*Dataset records*:
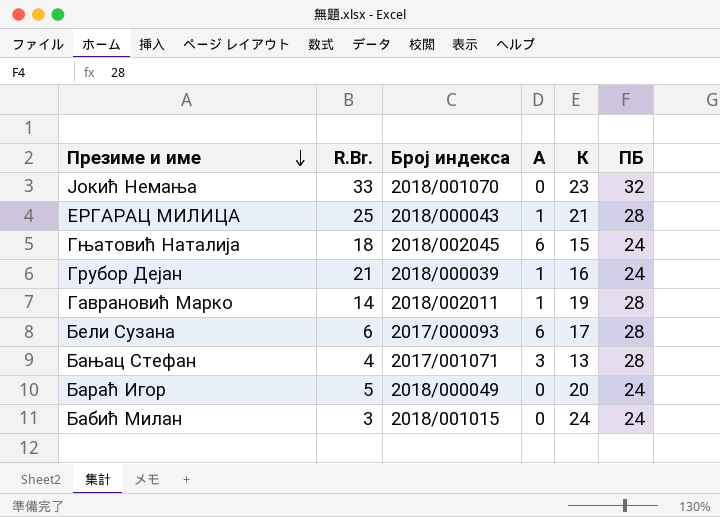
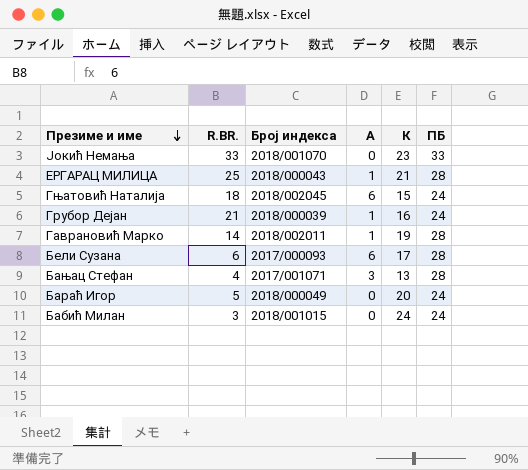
column name: R.Br. -> R.BR.
Јокић Немања | ПБ: 32 -> 33

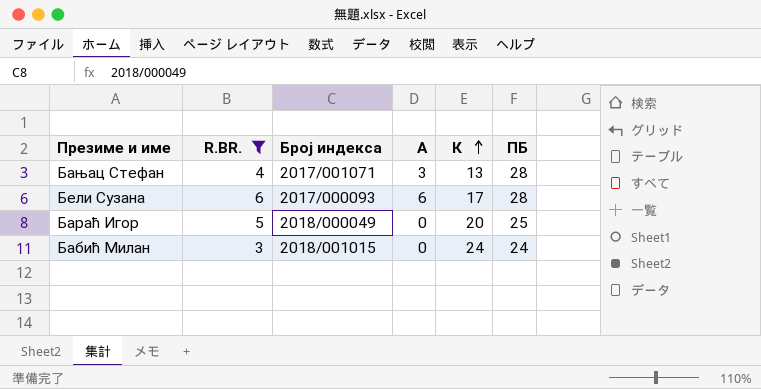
filter: none -> R.BR. <= 6
row order: Презиме и име descending -> К ascending
Бараћ Игор | ПБ: 24 -> 25

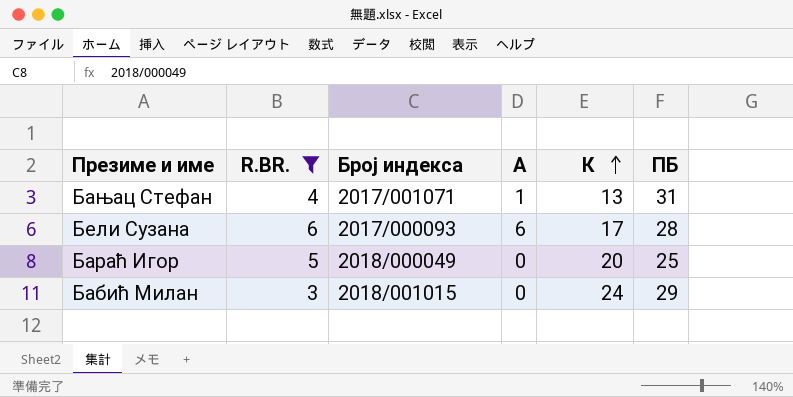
Бањац Стефан | A: 3 -> 1
Бањац Стефан | ПБ: 28 -> 31
Бабић Милан | ПБ: 24 -> 29

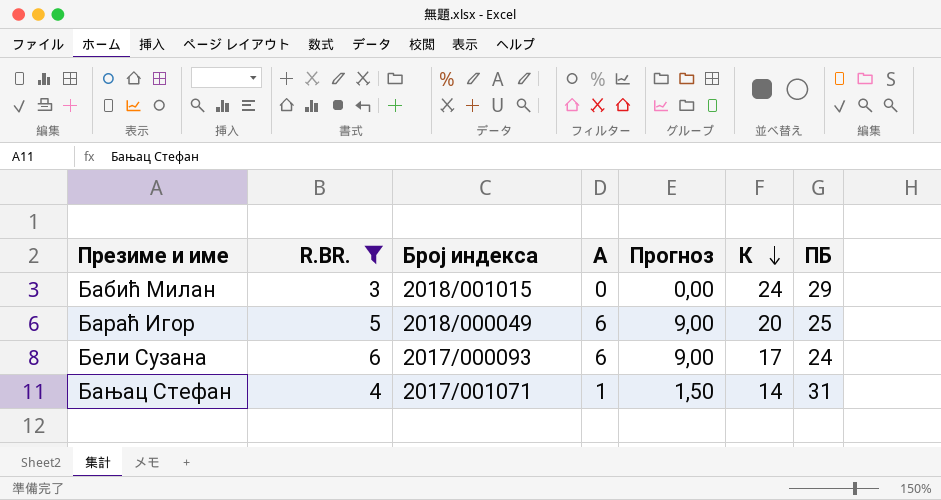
row order: К ascending -> К descending
column Прогноз | formula: none -> [A] * 1,5
Бараћ Игор | A: 0 -> 6
Бели Сузана | ПБ: 28 -> 24
Бањац Стефан | К: 13 -> 14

*What you need to do*: Please count how many lines of the records include "Бањац", giving the number and nothing else.

*Task solution*: 3